* _EXERCISE_: With the pictures omitted, print exactly the lines below, from the one containing "[649,1003,789,1021] run over" through the one containing "[317,269,392,284] --Ongoing ->", and nothing else.

(INFORMATION GIVEN begins)

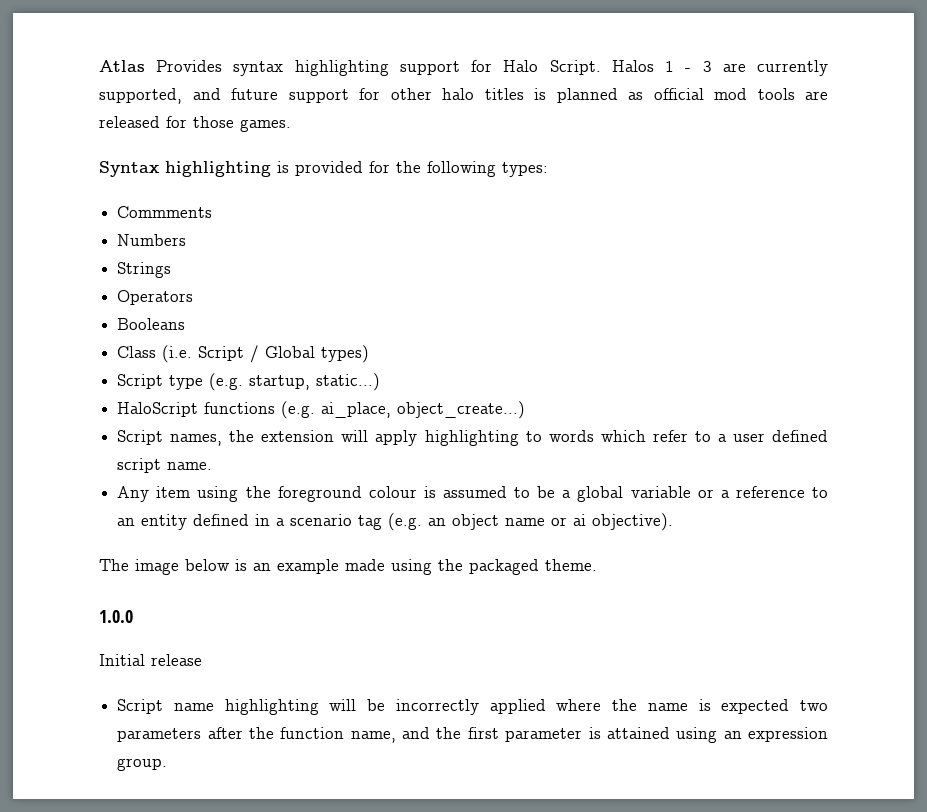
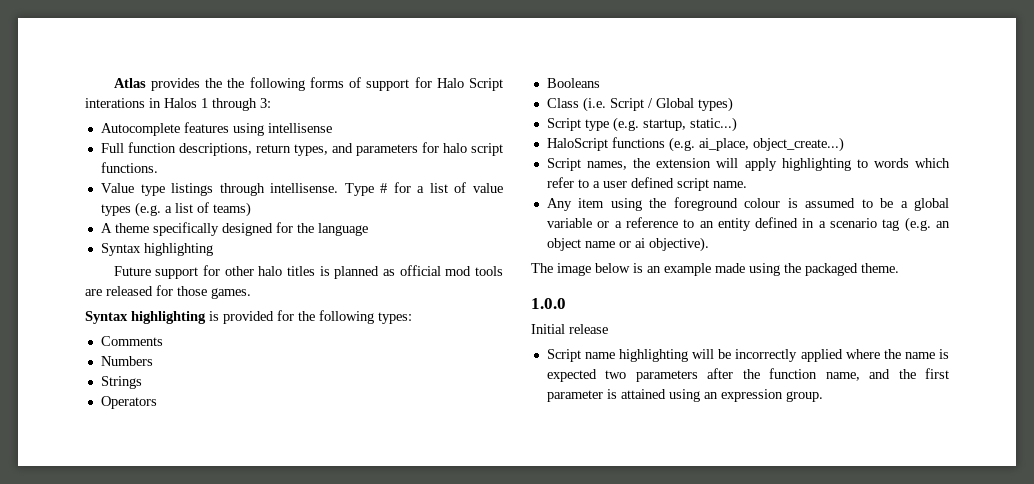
[156,60,829,76] [99,88,278,104] Provides syntax highlighting support for Halo Script. Halos 1 - 3 are currently supported, and future -> [151,77,503,91] [85,98,271,111] [100,122,332,136] [100,142,503,156] [100,162,158,173] [100,182,504,196] [100,202,251,217] [100,222,368,236] [100,243,213,256] [113,266,151,276] provides the the following forms of support for Halo Script interations in Halos 1 through 3: // Autocomplete features using intellisense // Full function descriptions, return types, and parameters for halo script functions. // Value type listings through intellisense. Type # for a list of value types (e.g. a list of teams) // A theme specifically designed for the language // Syntax highlighting // Future
[117,206,213,218] Commments -> [100,336,163,346] Comments

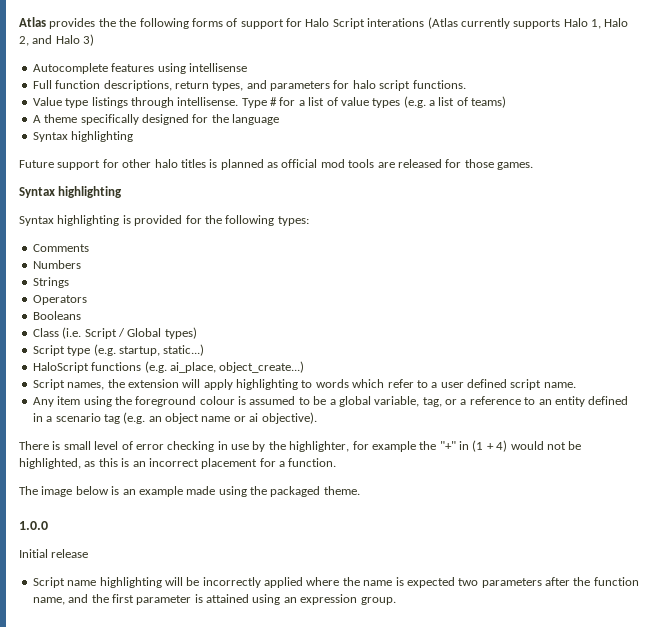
[149,98,271,111] in Halos 1 through 3: -> [427,17,629,29] [19,34,95,46] (Atlas currently supports Halo 1, Halo 2, and Halo 3)
(206, 317) none -> [19,215,120,226] // Syntax highlighting
[546,218,592,228] variable -> [374,396,442,407] variable, tag,
(709, 244) none -> [19,440,582,452] [19,458,337,469] // There is small level of error checking in use by the highlighter, for example the "+" in (1 + 4) would not be highlighted, as this is an incorrect placement for a function.

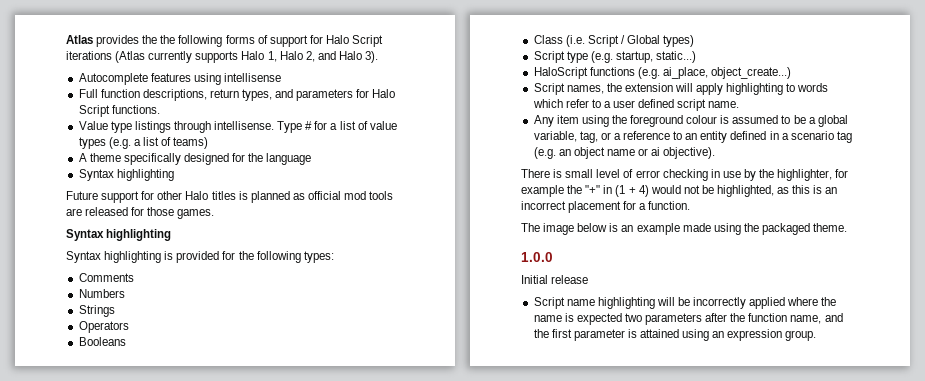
[367,18,425,27] interations -> [66,51,112,60] iterations
[83,34,95,46] 3) -> [365,51,379,63] 3).
[352,80,411,91] halo script -> [372,89,396,98] [78,105,110,117] Halo Script
[154,159,178,168] halo -> [185,191,209,200] Halo

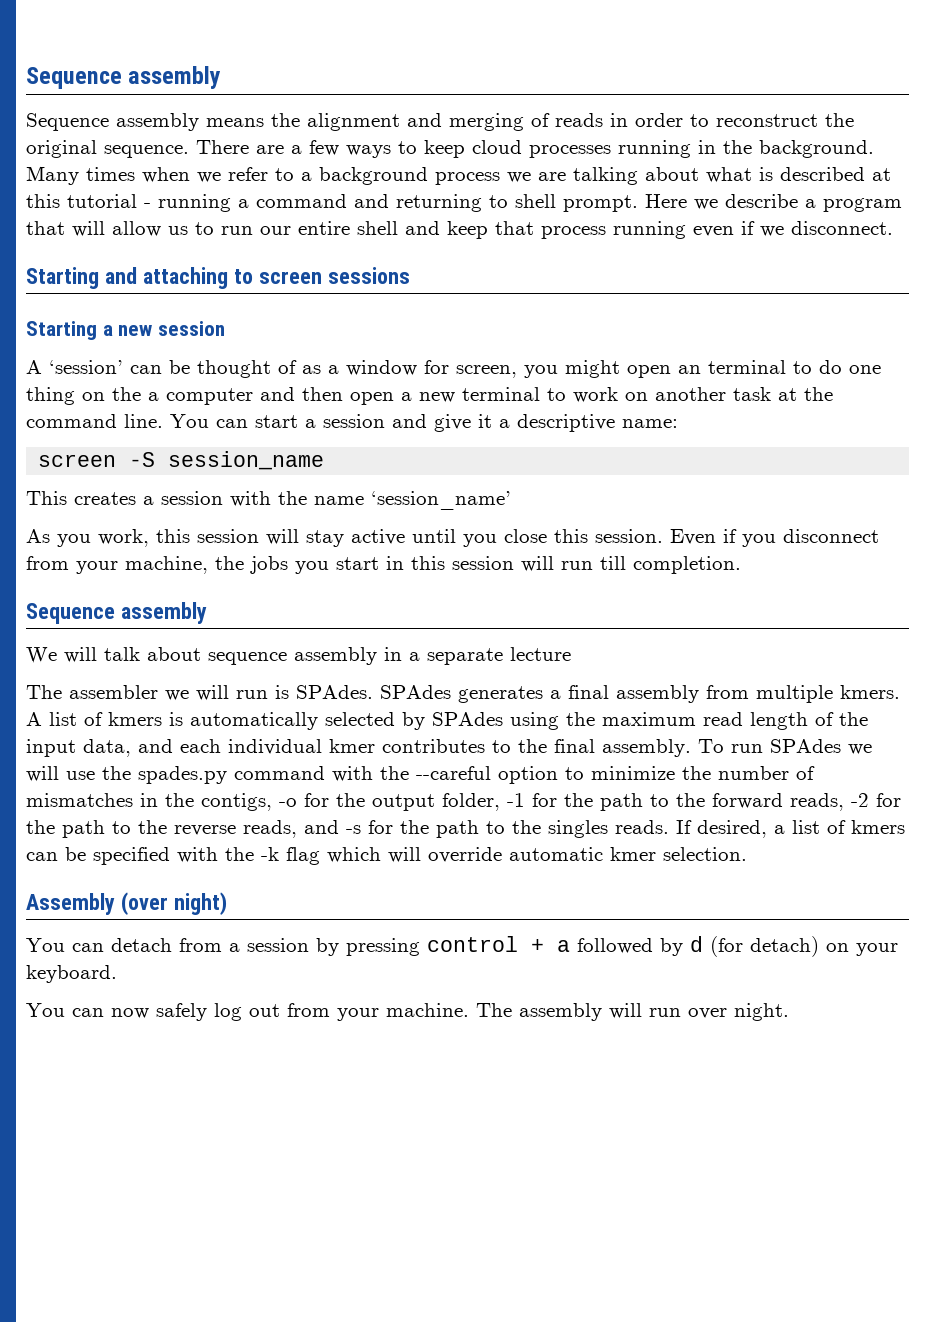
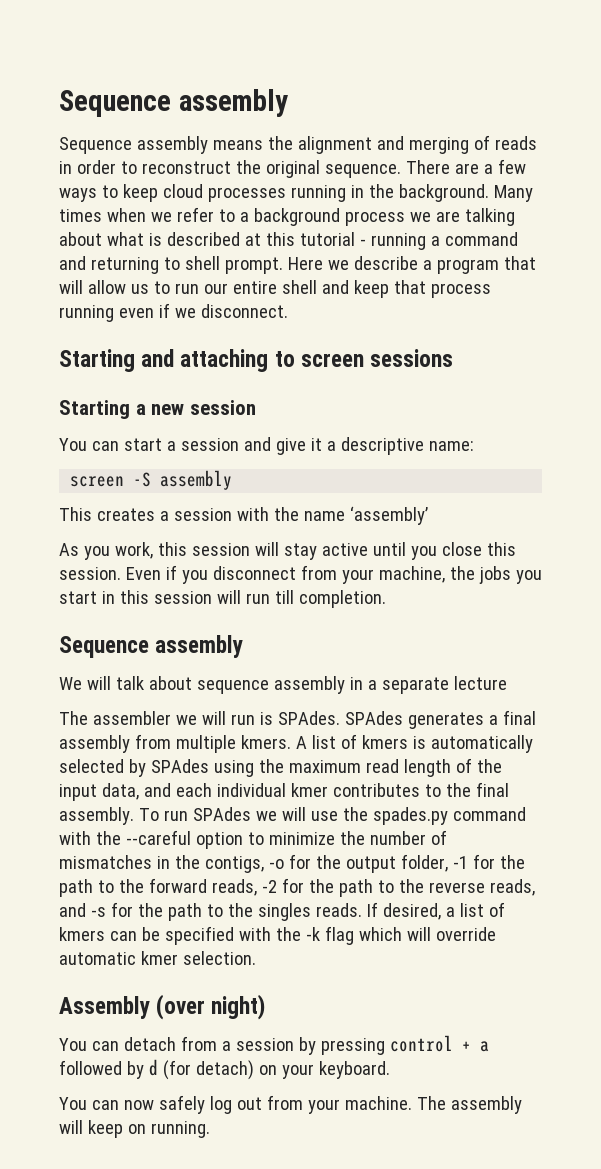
[26,360,881,378] [26,387,833,405] [26,414,163,428] A ‘session’ can be thought of as a window for screen, you might open an terminal to do one thing on the a computer and then open a new terminal to work on another task at the command line. -> (256, 407) none
[168,451,325,470] session_name -> [160,470,233,490] assembly
[371,491,511,510] ‘session_name’ -> [349,506,428,525] ‘assembly’
[649,1003,789,1021] run over night. -> [87,1120,210,1138] keep on running.

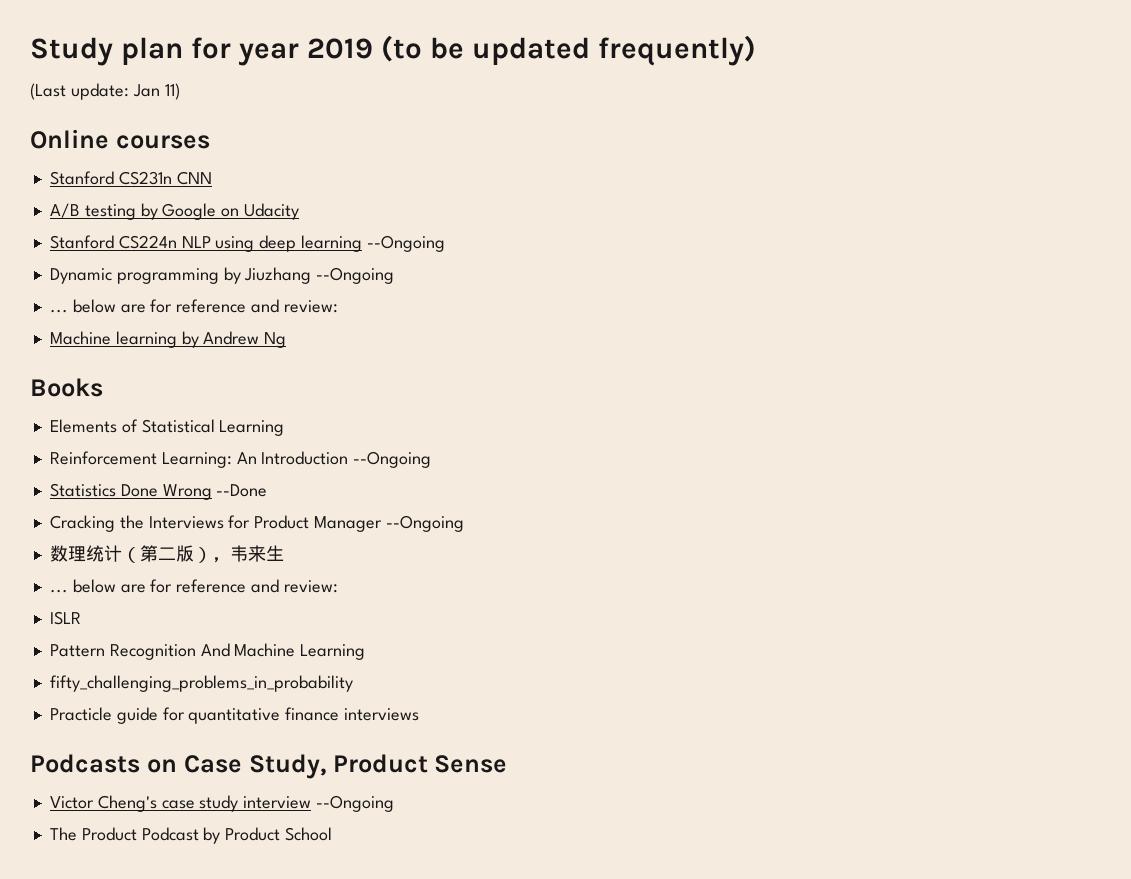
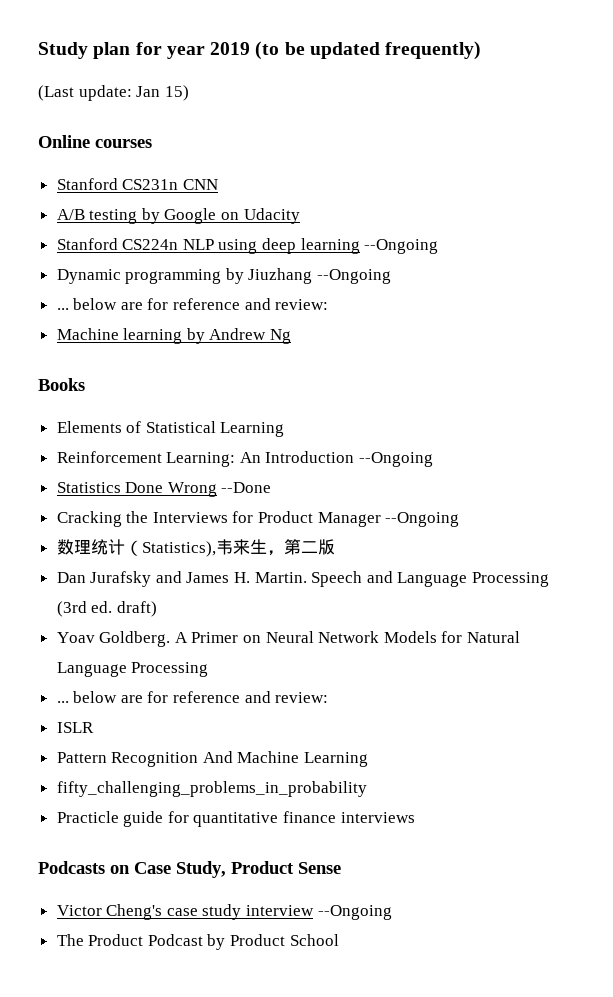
[164,83,180,100] 11) -> [164,85,189,101] 15)
(140, 555) none -> [141,539,284,557] Statistics),韦来生，
[193,545,284,563] ），韦来生 -> [56,571,550,587] [56,601,157,617] [56,631,521,647] [56,662,209,677] // Dan Jurafsky and James H. Martin. Speech and Language Processing (3rd ed. draft) // Yoav Goldberg. A Primer on Neural Network Models for Natural Language Processing

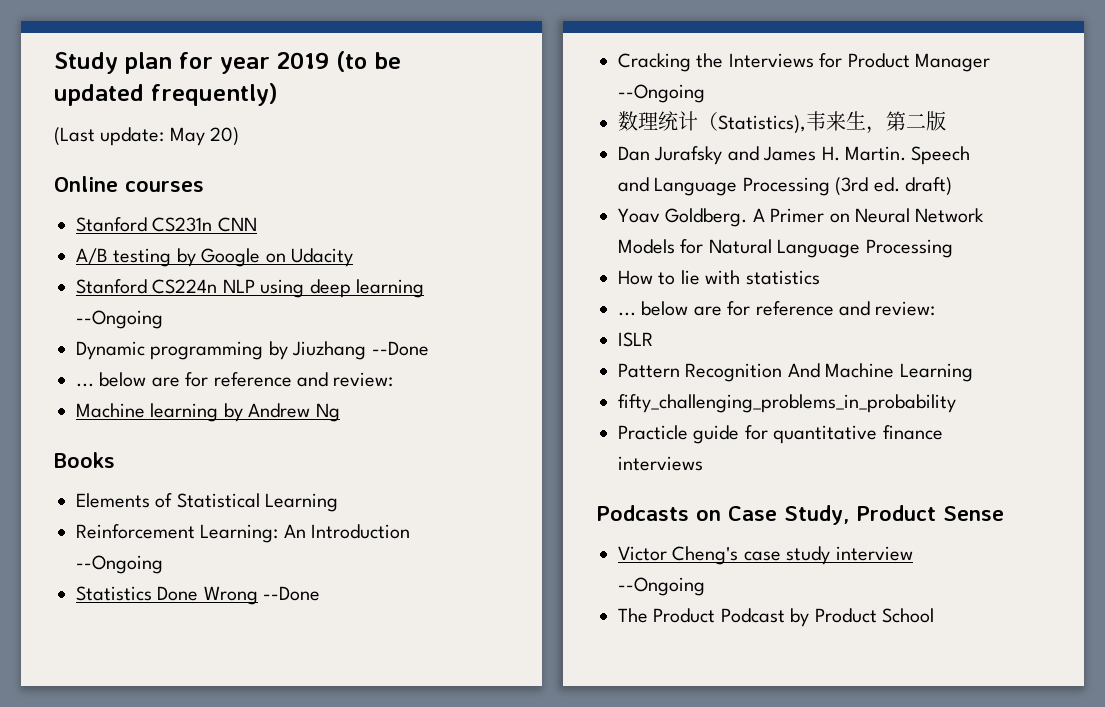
[136,85,189,101] Jan 15) -> [169,127,240,146] May 20)
[317,269,392,284] --Ongoing -> [371,341,429,356] --Done
(209, 669) none -> [618,270,820,285] // How to lie with statistics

(INFORMATION GIVEN ends)

* _TASK RESPONSE_:
[649,1003,789,1021] run over night. -> [87,1120,210,1138] keep on running.

[164,83,180,100] 11) -> [164,85,189,101] 15)
(140, 555) none -> [141,539,284,557] Statistics),韦来生，
[193,545,284,563] ），韦来生 -> [56,571,550,587] [56,601,157,617] [56,631,521,647] [56,662,209,677] // Dan Jurafsky and James H. Martin. Speech and Language Processing (3rd ed. draft) // Yoav Goldberg. A Primer on Neural Network Models for Natural Language Processing

[136,85,189,101] Jan 15) -> [169,127,240,146] May 20)
[317,269,392,284] --Ongoing -> [371,341,429,356] --Done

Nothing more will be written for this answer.